O artigo 1.283 permite cortar sem pedir autorização?
O artigo 1.283 afirma que raízes e ramos que ultrapassarem a estrema podem ser cortados até o plano vertical divisório pelo proprietário do terreno invadido. O texto legal não condiciona esse corte à concordância prévia do dono da árvore.
O direito de vizinhança também diferencia outra situação: quando o tronco está exatamente na linha divisória, a árvore é presumida comum. Nesse caso, medidas que ultrapassem o simples aparo da parte invasora exigem cautela maior e podem depender de acordo entre os proprietários.
Que cuidados devem vir antes do primeiro corte?
A permissão civil não elimina riscos de queda, choque elétrico, dano ao telhado ou prejuízo à saúde da planta. Ramos pesados, árvores altas e proximidade de fiação pedem avaliação adequada. Antes do serviço, organize um procedimento seguro e documentado:
- Marque a divisa: confirme onde termina o seu terreno antes de orientar o corte.
- Fotografe a invasão: registre galhos, telhas, calhas e danos já existentes.

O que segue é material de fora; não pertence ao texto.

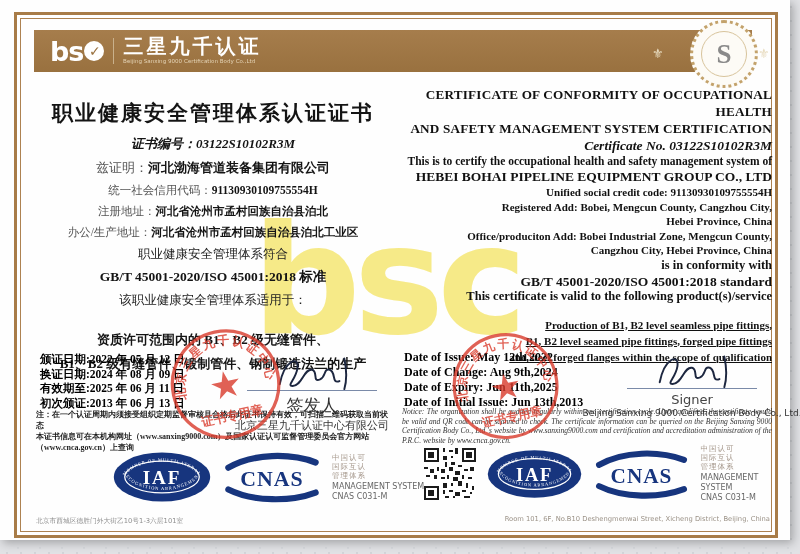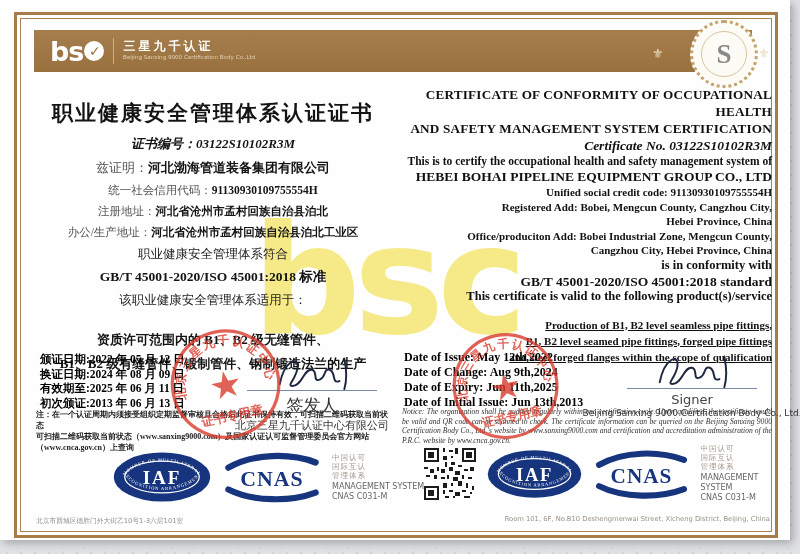"三星九千认证" .orgCn { font-size: 12px -> 20px }
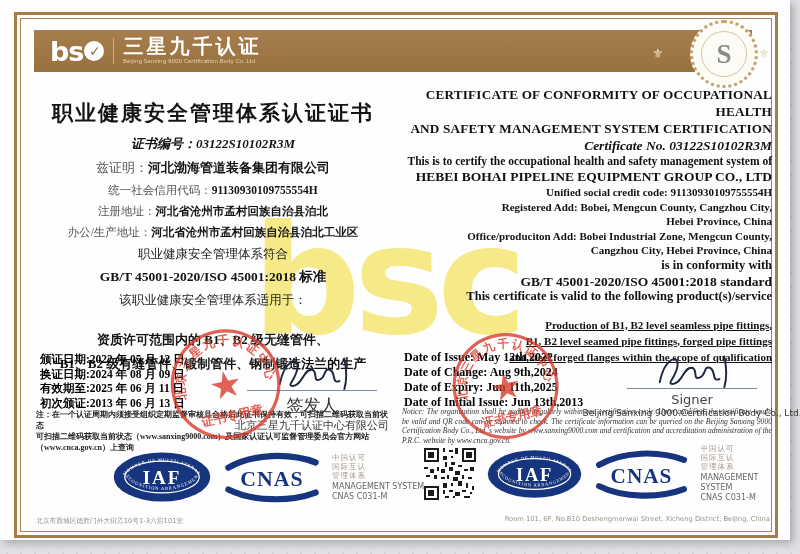"可扫描二维码获取当前状态（www.sanxing9000.com）及国家认证认可" div { text: 可扫描二维码获取当前状态 -> 本证书信息可在本机构网址 }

- Avise o vizinho: informe data, alcance e motivo do serviço, mesmo sem depender de autorização.
- Contrate apoio técnico: use profissional adequado quando houver altura, peso ou risco para pessoas e imóveis.
Também é prudente consultar regras municipais de poda e proteção ambiental, principalmente quando a espécie é protegida ou o trabalho pode afetar área pública. A norma civil resolve a relação entre vizinhos, mas não afasta exigências administrativas e de segurança aplicáveis ao local.

Quem responde se os ramos já danificaram o telhado?
O ressarcimento depende de prova do dano e da origem. Fotos anteriores ao reparo, notas, orçamentos, mensagens e avaliação técnica ajudam a demonstrar o que ocorreu. A simples presença de folhas pode não bastar; já telhas quebradas, infiltração e queda previsível de ramos formam um quadro diferente.
Antes de cobrar, vale comunicar o problema e permitir uma solução prática, quando não houver urgência. Se existir risco imediato, a prioridade é proteger pessoas e a edificação. O diálogo escrito cria um registro das providências solicitadas e pode evitar discussão posterior sobre conhecimento ou demora.
Qual limite evita que o direito de poda vire outro conflito?
O limite é a própria divisa. O morador pode retirar a parte que entrou em seu espaço, mas não deve mutilar o tronco, invadir o lote ou executar um corte desproporcional. Se houver dúvida sobre estabilidade, propriedade comum ou risco de queda, a avaliação técnica preserva ambos os imóveis.
Os galhos da árvore não precisam permanecer sobre o telhado apenas porque nasceram no terreno ao lado. Ao mesmo tempo, o direito de aparar deve ser exercido com precisão, segurança e prova do limite. A melhor saída combina corte restrito à divisa, comunicação e prevenção de novos danos.